Sarah Clarke: Family experience of blood cancer behind poignant programme
I met Eimear Smyth for a news report in the summer of 2018.
She was a young woman who’d been battling Hodgkin’s lymphoma and who, after relapsing twice, desperately needed to find a stem cell donor.
Countless rounds of chemo and a transplant of her own stem cells had failed.
Neither of her siblings was a match, so this was the next and only course of treatment open to the 24-year-old - her last chance to beat cancer.
At that point, I had some experience of blood cancer. The previous year - 25 April 2017 to be exact - my nephew Jack was diagnosed with leukaemia. He was 15.
Jack is now in remission and studying politics at Sheffield University, but it has been one hell of a battle which he has bravely fought.
And while check-ups continue and care needs to be taken, especially due to Covid, it’s now recovery on which Jack, and we as a family, feel fortunate to be focused.
I recall my brother telling me he hoped the chemo regime (one year intensive, three years maintenance in Jack’s case) in the fantastic Alder Hey Children’s Hospital in Liverpool - gruelling and debilitating as it was - would be enough to rid Jack’s young body of the cancer and that we wouldn’t have to pursue a stem cell transplant.
A doctor himself, my brother knew just how difficult it would be - both to find a match and to endure. But how if it’s the last resort, it is, of course, what you’d pursue.
He also mentioned in passing that I (as the youngest of his three siblings) would be (after Jack’s little sister Lucy) the best candidate for a potential match.

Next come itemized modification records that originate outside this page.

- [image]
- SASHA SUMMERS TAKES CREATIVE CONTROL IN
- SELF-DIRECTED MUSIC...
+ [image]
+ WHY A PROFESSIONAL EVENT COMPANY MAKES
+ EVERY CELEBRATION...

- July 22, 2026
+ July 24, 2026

Fortunately, we didn’t have to go down that road, but it was a conversation I remembered distinctly when I met the Smyth family and heard in particular dad Seán’s desperate plea for someone to help save his daughter’s life.
Their appeal on UTV Live did help find a positive match for Eimear. It also led to a massive rise in people signing the stem cell register in Northern Ireland.

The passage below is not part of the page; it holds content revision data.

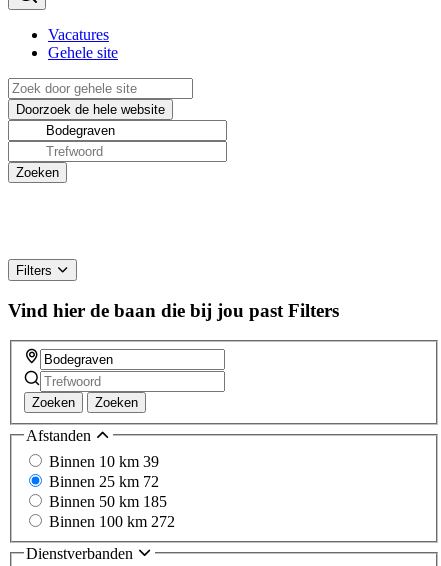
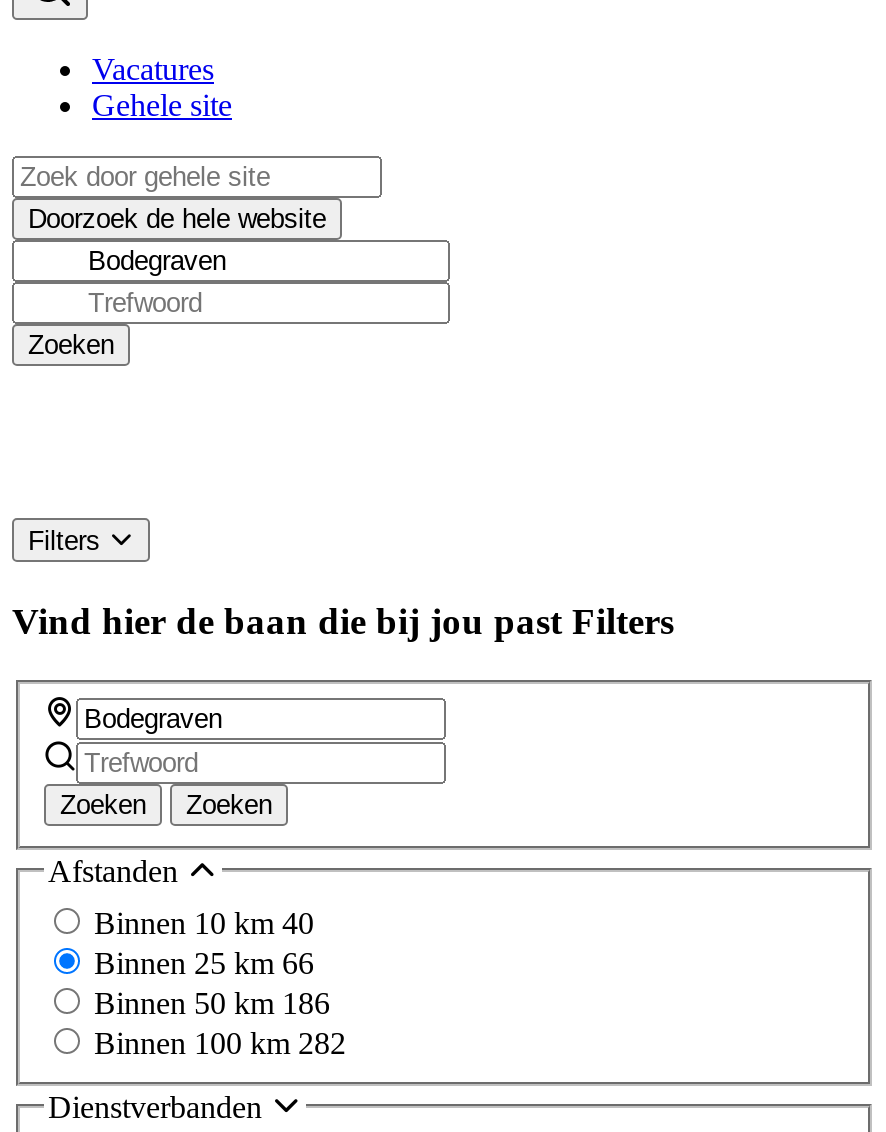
- Binnen 10 km 39
+ Binnen 10 km 40

- Binnen 25 km 72
+ Binnen 25 km 66

- Binnen 50 km 185
+ Binnen 50 km 186

- Binnen 100 km 272
+ Binnen 100 km 282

But it wouldn’t have happened without the Smyth family’s resolute drive to raise awareness in their local community - speaking to us on UTV Live, at schools, in GAA clubs, and other community centres.
We decided to follow Eimear's journey for a programme about her treatment and recovery.
Sadly, that's not how it turned out.
Eimear passed away on 27 June 2019, having married her childhood sweetheart Phillip Gooderham in hospital just days before.
Her stem cell transplant was a success. She was told she was clear of cancer, but it was a complication of the treatment that led to her death.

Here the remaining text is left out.